_What the task asks:_ Reproduce the whole listing word for word. Leave every image out.

_Data excerpts:_
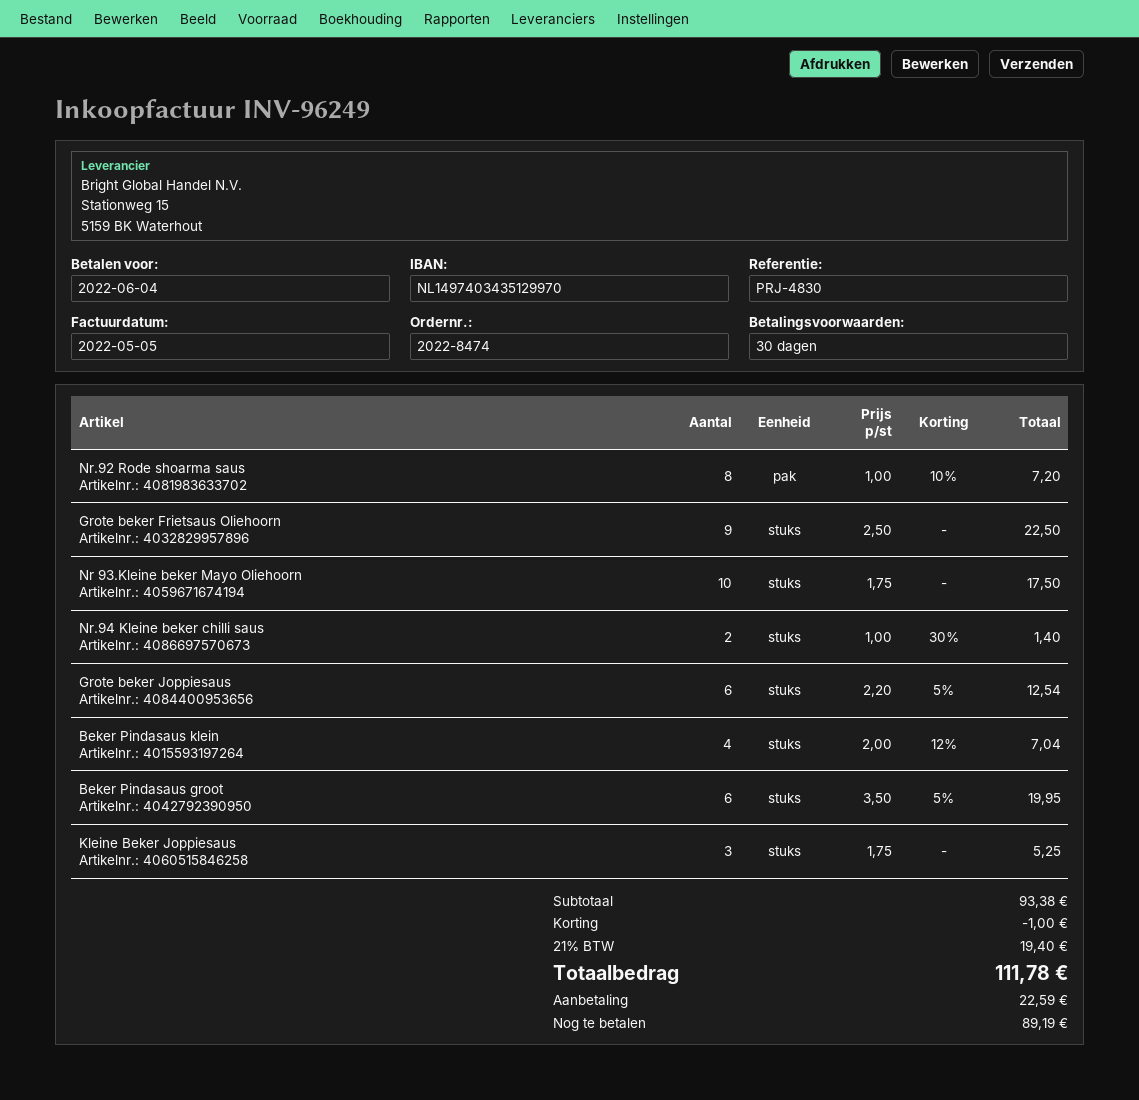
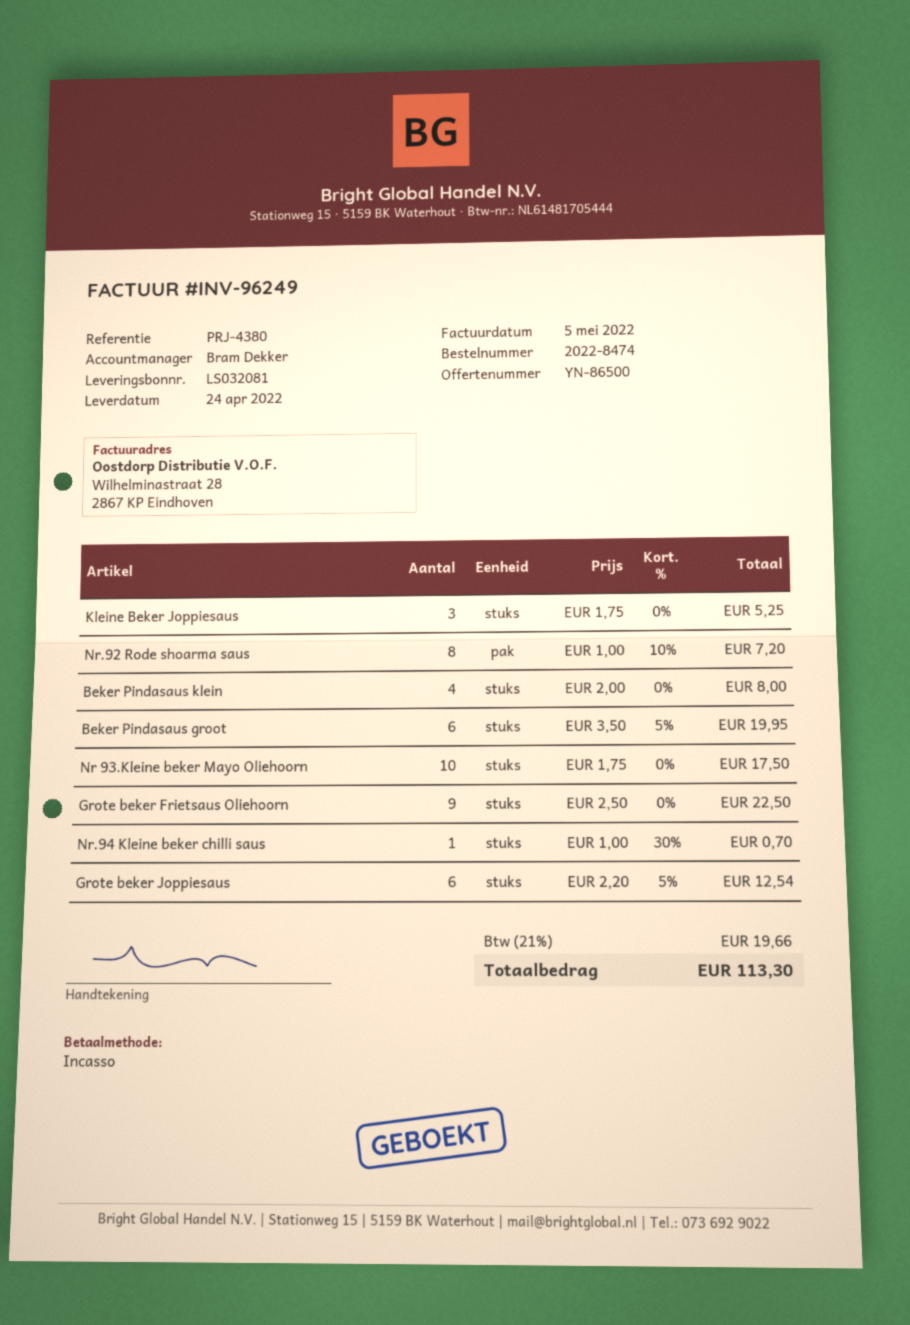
reference: PRJ-4830 -> PRJ-4380
Nr.94 Kleine beker chilli saus: 2 x 1.00 - 30% = 1.40 -> 1 x 1.00 - 30% = 0.70
Beker Pindasaus klein: 4 x 2.00 - 12% = 7.04 -> 4 x 2.00 = 8.00
discount: 1.00 -> none
tax: 21% = 19.40 -> 21% = 19.66
total: 111.78 -> 113.30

_Task output:_
reference: PRJ-4830 -> PRJ-4380
Nr.94 Kleine beker chilli saus: 2 x 1.00 - 30% = 1.40 -> 1 x 1.00 - 30% = 0.70
Beker Pindasaus klein: 4 x 2.00 - 12% = 7.04 -> 4 x 2.00 = 8.00
discount: 1.00 -> none
tax: 21% = 19.40 -> 21% = 19.66
total: 111.78 -> 113.30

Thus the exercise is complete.